I. EFFECT OF AMENDMENT. This Amendment amends and modifies the Agreement. In the event of any conflict between the Agreement and this Amendment, this Amendment shall control. Except as contained within the Agreement and this Amendment, there are no other agreements or understandings among OPG, the Company, and Purchase relating to the Shares. Capitalized terms not otherwise defined herein shall have the meanings given them under the Agreement.
II. SCHEDULES. The schedules to the Agreement attached hereto, all of which are described below, are hereby adopted and approved.
III. FINANCIAL STATEMENTS. Section 3.4.1 of the Agreement is amended to provide as follows:
3.4.1 Financial Statements. The balance sheet of the Company as of December 31, 2000, the income statement of the Company for the fiscal year ended December 31, 2000, the balance sheet of the Company as of June 30, 2001, and the income statement of the Company for the portion of the fiscal year ended June 30, 2001 (copies of which are attached as Schedule 3.4.1), and the updated balance sheet of the Company as of Closing and the statement of earnings of the Company for the period ended as of the Closing have been prepared in accordance with GAAP applied on a consistent basis throughout the periods covered thereby, are true, complete and accurate and present fairly the financial position of the Company as of the dates of the balance sheets and the income statements except with respect to understated deferred revenue in the amount of US$130,000.00 attributable to prepaid utility hook-up fees received by the Company and recorded as revenue instead of deferred revenue. The financial statements described in this Section 3.4.1 are referred to in this Agreement as the "Financial Statements."
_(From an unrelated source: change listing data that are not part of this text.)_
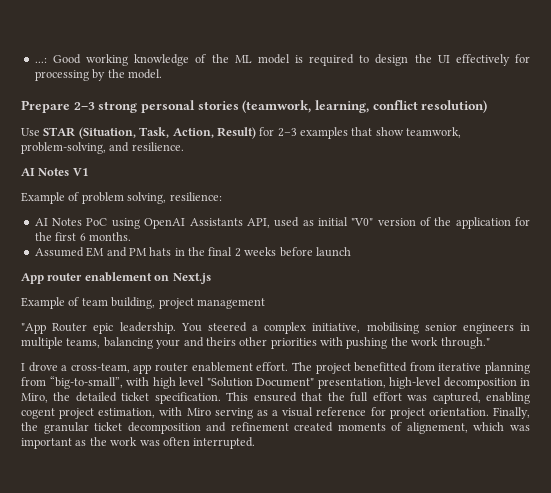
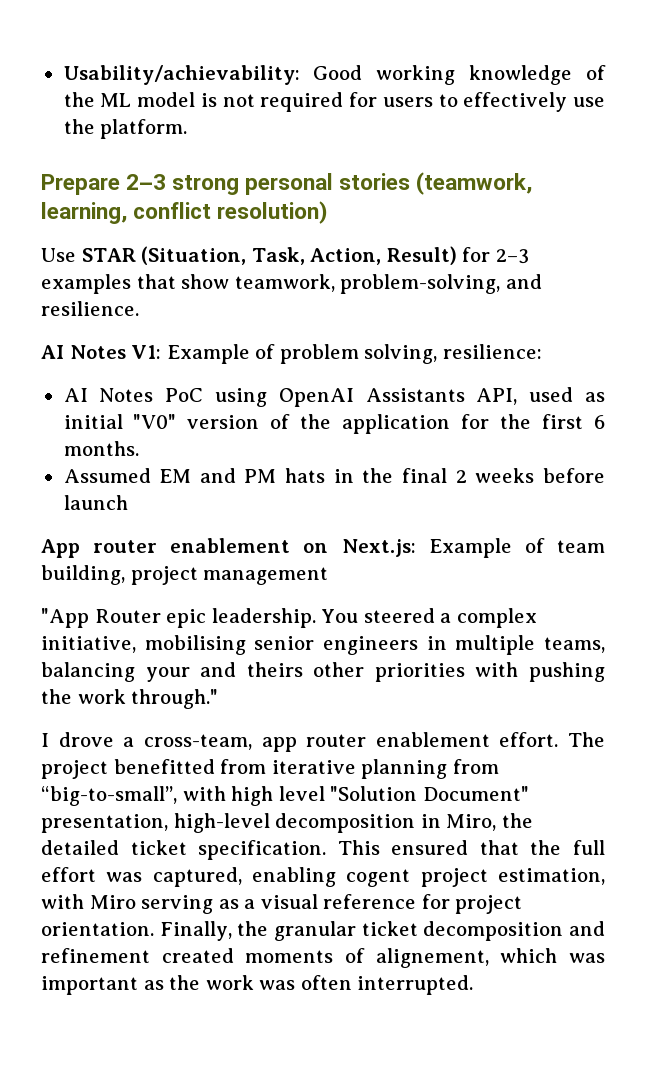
- ...: Good working knowledge of the ML model is required to design the UI effectively for processing by the model.
+ Usability/achievability: Good working knowledge of the ML model is not required for users to effectively use the platform.
- AI Notes V1
- Example of problem solving, resilience:
+ AI Notes V1: Example of problem solving, resilience:
- App router enablement on Next.js
- Example of team building, project management
+ App router enablement on Next.js: Example of team building, project management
The Company is subject to no contract, agreement, purchase order, lease, license, indenture, commitment, or other liability that should have been accrued under generally accepted accounting principles except as set forth on the Financial Statements and (i) liabilities accrued since June 30, 2001, all of which are listed on Schedule 3.4.1-A, (ii) liabilities arising under the Contracts, the BSA, and the Revolving Note, (iii) liabilities relating to the Property that are disclosed in the real property records of Jefferson County, Washington, and (iv) agreements, contracts, commitments, or other liabilities that total in the aggregate less than $10,000.
Except as expressly amended by this Amendment, the Agreement is hereby ratified and confirmed and shall remain in full force and effect.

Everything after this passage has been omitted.